On Sat, 2007-05-05 at 17:25 +0300, Cog Rusty wrote:
I am listening. I do know that you have put a lot of work into this in the past year, I just wanted to make sure that some currently available common use cases have been taken into account.
On 5/5/07, Darrel O'Pry <dopry@thing.net> wrote:
On Sat, 2007-05-05 at 06:28 +0300, Cog Rusty wrote:
I wonder what the user-file association would mean for a site which hires/fires editors and still owns/reuses their files. Or in a site like drupal.org with patches as attached files?
files won't be deleted if users are deleted. for ownership we can assume uid 1 safely if user.uid doesn't exist.
I understand that the orphaned user-files would pile up in a default user account, but if that is very likely to happen for a lot of files, then user ownership of files would seem accidental.
huh? pile up in a user account? accidental? user_access always returns true when uid=1... that isn't accidental.
I think I understand what you mean. By "accidental" I meant that if (under some common scenarios) too many files are assigned to account #1 and the user-owned files are few, then user-ownership of files would seem unimportant for basing the system on it. But I can see that account #1 can support permissions. I have one more more question (below) about whether account #1 is a good way to do that.
What common scenarios? What do you mean too many files assigned to uid 1?
This patch cares very little for where files pile up when a user is deleted. Right now we don't really care what happens to files if their node gets deleted and they don't, but we also don't have any safe way of sharing files between nodes.

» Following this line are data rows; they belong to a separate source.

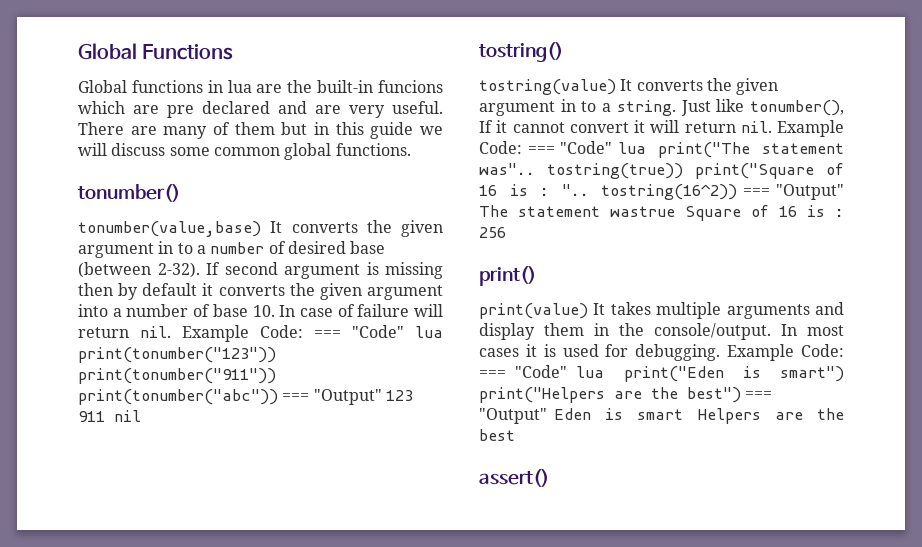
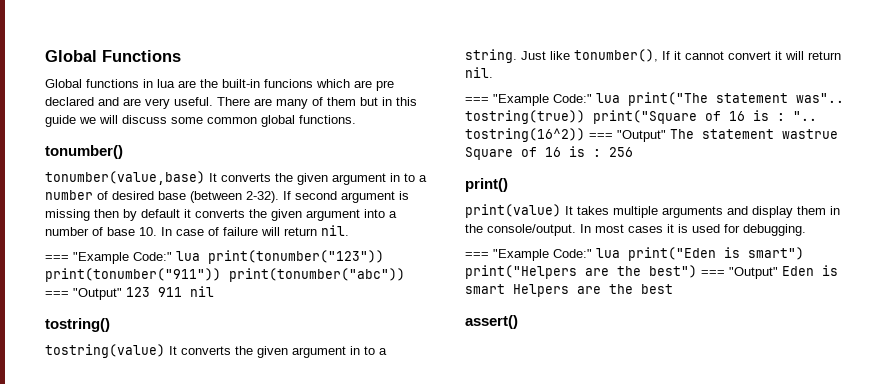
- If second argument is missing then by default it converts the given argument into a number of base 10. In case of failure will return nil. Example Code: === "Code" lua print(tonumber("123")) print(tonumber("911")) print(tonumber("abc")) === "Output" 123 911 nil
+ If second argument is missing then by default it converts the given argument into a number of base 10. In case of failure will return nil.
+ === "Example Code:" lua print(tonumber("123")) print(tonumber("911")) print(tonumber("abc")) === "Output" 123 911 nil
- Just like tonumber(), If it cannot convert it will return nil. Example Code: === "Code" lua print("The statement was".. tostring(true)) print("Square of 16 is : ".. tostring(16^2)) === "Output" The statement wastrue Square of 16 is : 256
+ Just like tonumber(), If it cannot convert it will return nil.
+ === "Example Code:" lua print("The statement was".. tostring(true)) print("Square of 16 is : ".. tostring(16^2)) === "Output" The statement wastrue Square of 16 is : 256
- In most cases it is used for debugging. Example Code: === "Code" lua print("Eden is smart") print("Helpers are the best") === "Output" Eden is smart Helpers are the best
+ In most cases it is used for debugging.
+ === "Example Code:" lua print("Eden is smart") print("Helpers are the best") === "Output" Eden is smart Helpers are the best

Perhaps files should be able to stand on their own, with options to associate then with nodes or users?
Then who can update, delete, and alter files? How do you control access to files? Drupal's permission system is user based, hence user_access.
Another questions is (a) who can update, delete, and alter orphaned files owned by user #1 (the "super-admin") and (b) whether there can be any granularity for securing files "really" owned by user #1.
The answer to your question is undefined. Currently, you cannot update, delete, or alter files period. Permissions for relating files to nodes remain unaffected. Permissions for uploading files are unaffected. Yes there can be granular access control to files, but that is a feature not included in this patch.
I've thought about this issue a lot. I've explored it and alternatives quite a bit over the last year. It's the easiest way I've found to implement files in Drupal without depending on nodes. It should be a fairly familiar model, most filesystem systems implement user ownership of files and grant the system super user an all access pass.
In a Unix-like filesystem, the concept of "user group" permissions seems essential for access to files owned by other users or by user #1. Does the plan include anything similar? Or isn't this really essential?
Groups are fun and important, but are out of scope for this change. I could imaging a basic administer files permission that would create a super user group. Much like administer content.